WHAT YOU WILL DO:
An exact reproduction of the entries is needed. Keep all pictures out of it.

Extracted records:
/---

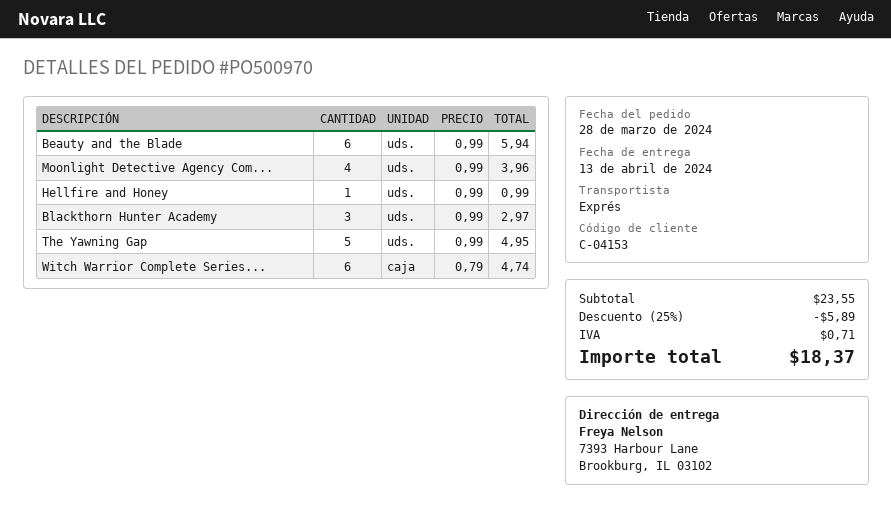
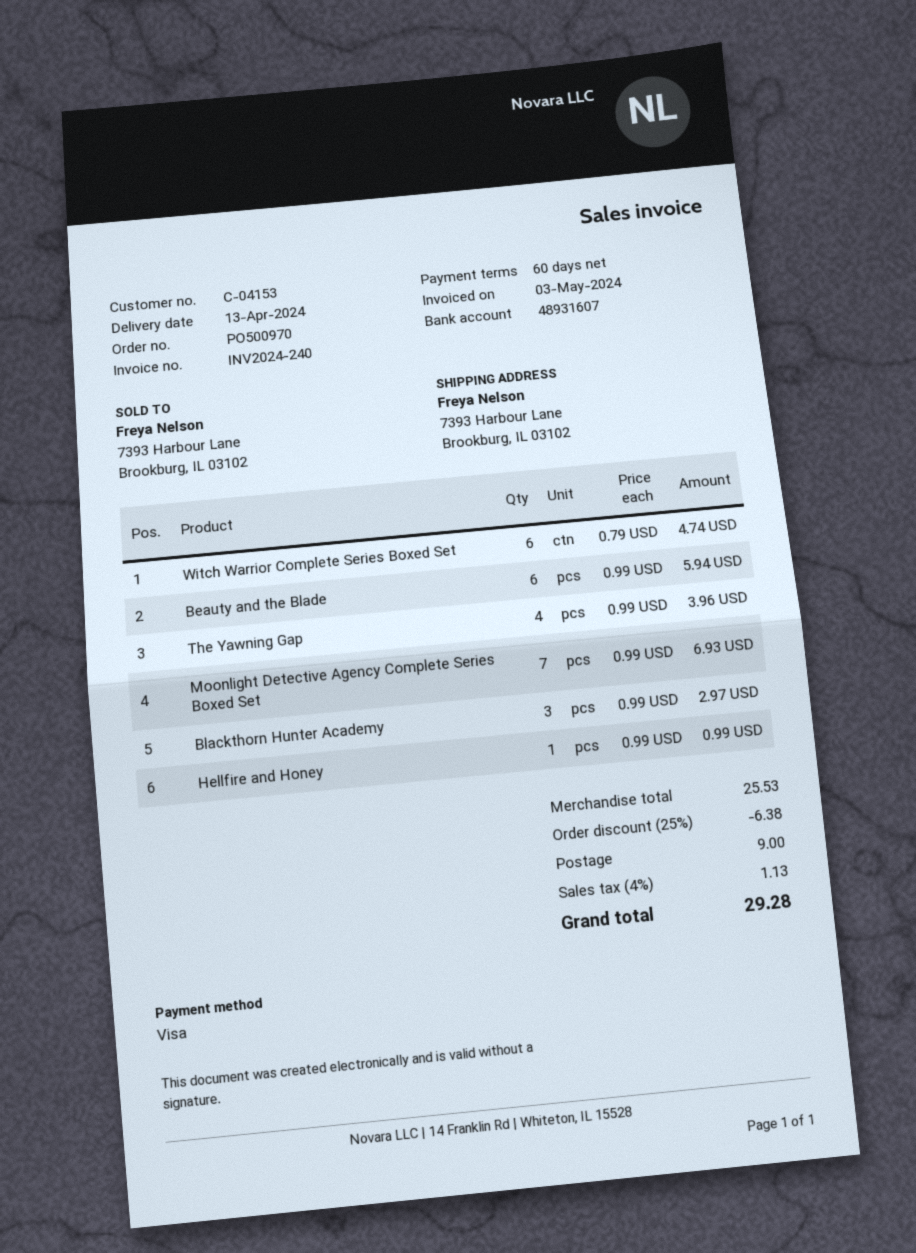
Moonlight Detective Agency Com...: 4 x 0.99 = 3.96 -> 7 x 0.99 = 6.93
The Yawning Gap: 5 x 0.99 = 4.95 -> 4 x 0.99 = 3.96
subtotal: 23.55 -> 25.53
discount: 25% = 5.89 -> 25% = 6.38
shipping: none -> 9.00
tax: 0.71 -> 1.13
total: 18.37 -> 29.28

\---

RESULT FOR THIS EXERCISE:
Moonlight Detective Agency Com...: 4 x 0.99 = 3.96 -> 7 x 0.99 = 6.93
The Yawning Gap: 5 x 0.99 = 4.95 -> 4 x 0.99 = 3.96
subtotal: 23.55 -> 25.53
discount: 25% = 5.89 -> 25% = 6.38
shipping: none -> 9.00
tax: 0.71 -> 1.13
total: 18.37 -> 29.28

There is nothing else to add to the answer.